1.2 Organization of the Paper

The machine learning techniques applied to the proposed model are explained in Sect. 2. Section 3 depicts the suggested model’s block diagram, flowchart, and entire implementation. Section 4 illustrates the comparative study with existing machine learning approaches. Section 5 discusses the conclusion and future scope.

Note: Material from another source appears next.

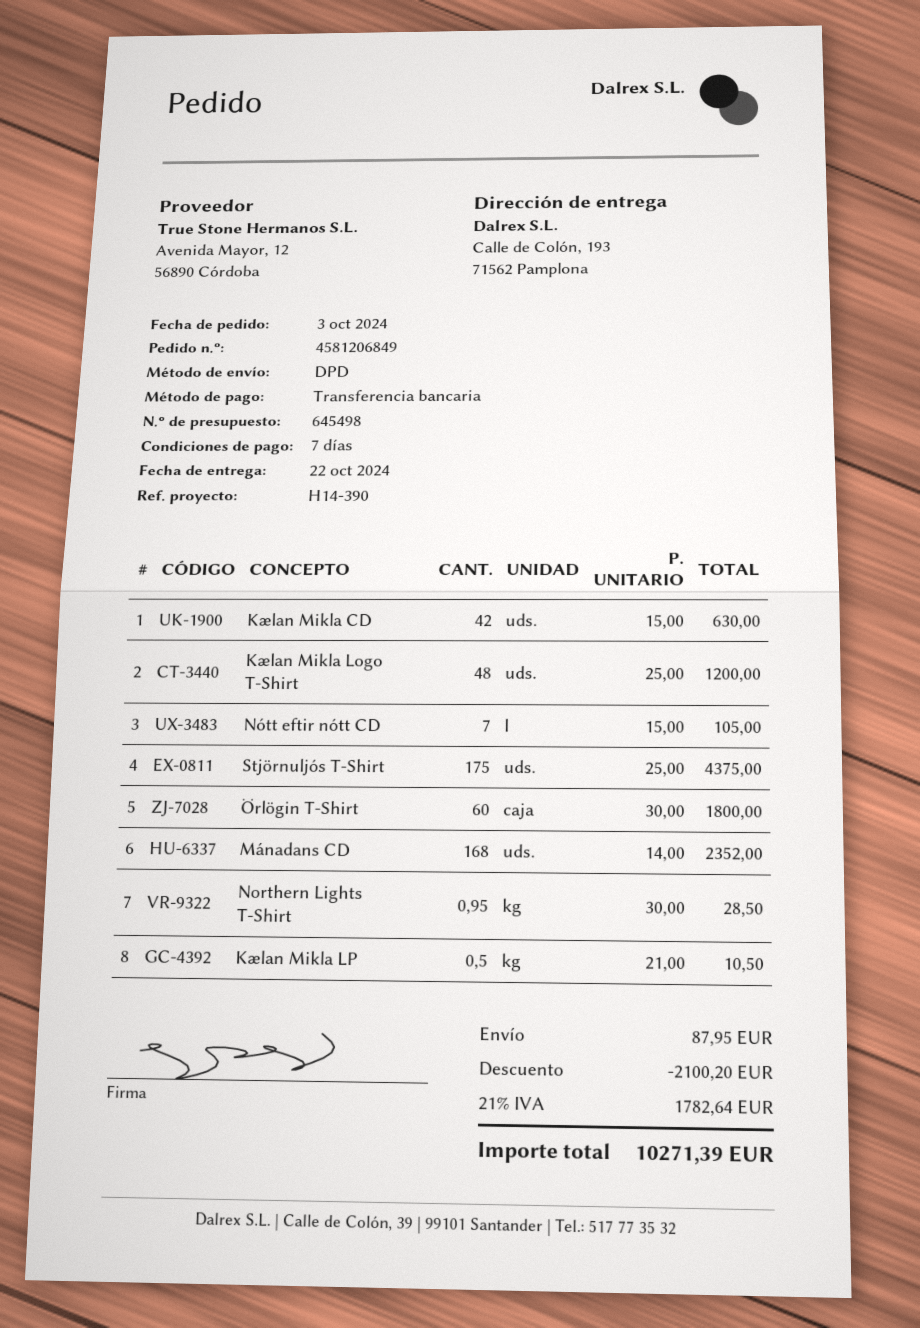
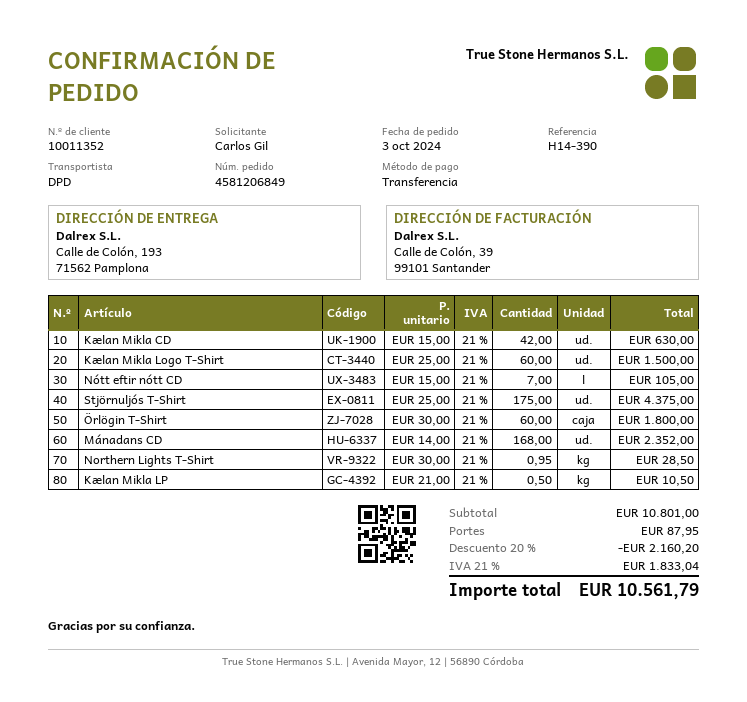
Kælan Mikla Logo T-Shirt: 48 x 25.00 = 1200.00 -> 60 x 25.00 = 1500.00
discount: 2100.20 -> 2160.20
tax: 21% = 1782.64 -> 21% = 1833.04
total: 10271.39 -> 10561.79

2 Machine Learning Algorithms

2.1 Logistic Regression

The logistic regression model calculates a weighted sum of input characteristics and bias. Logistic regression is named for the function used at the core of the method, the logistic function. Any integer with a real value can be translated to a value between 0 and 1.The output value being modeled is a binary value (0 or 1) rather than a numeric number, which is a major distinction from linear regression. The logistic regression equation is shown below:

$$y = \frac{{{\text{e}}^{b0 + b1*x} }}{{1 + {\text{e}}^{b0 + b1*x} }}$$
(1)

where y is the expected output, b0 represents the bias or intercept term, and b1 represents the coefficient for a single input value (x). Each column in your input data has a b coefficient (a constant real number) that must be determined using your training data.

2.2 Decision Tree

Decision tree (DT) is a non-parametric supervised learning approach used for classification and regression. The objective is to learn basic decision rules from data characteristics to construct a model that predicts the class of a target variable. Instances are classified using decision trees by sorting them along the tree from the root to a leaf node, which yields the classification. Starting at the root node of the tree, an instance is categorized by testing the attribute given by its node, then proceeding along the tree branch according to the attribute’s value. The sub-tree rooted at the new node is then processed in the same way.

2.3 Naïve Bayes

The naïve Bayes algorithm utilizes the Bayes theorem to classify the data. The naïve Bayes method essentially tells us the likelihood of a record belonging to a definite class constructed on the standards of its characteristics. Gaussian NB is a form of naïve Bayes that handles continuous data and follows the Gaussian normal distribution.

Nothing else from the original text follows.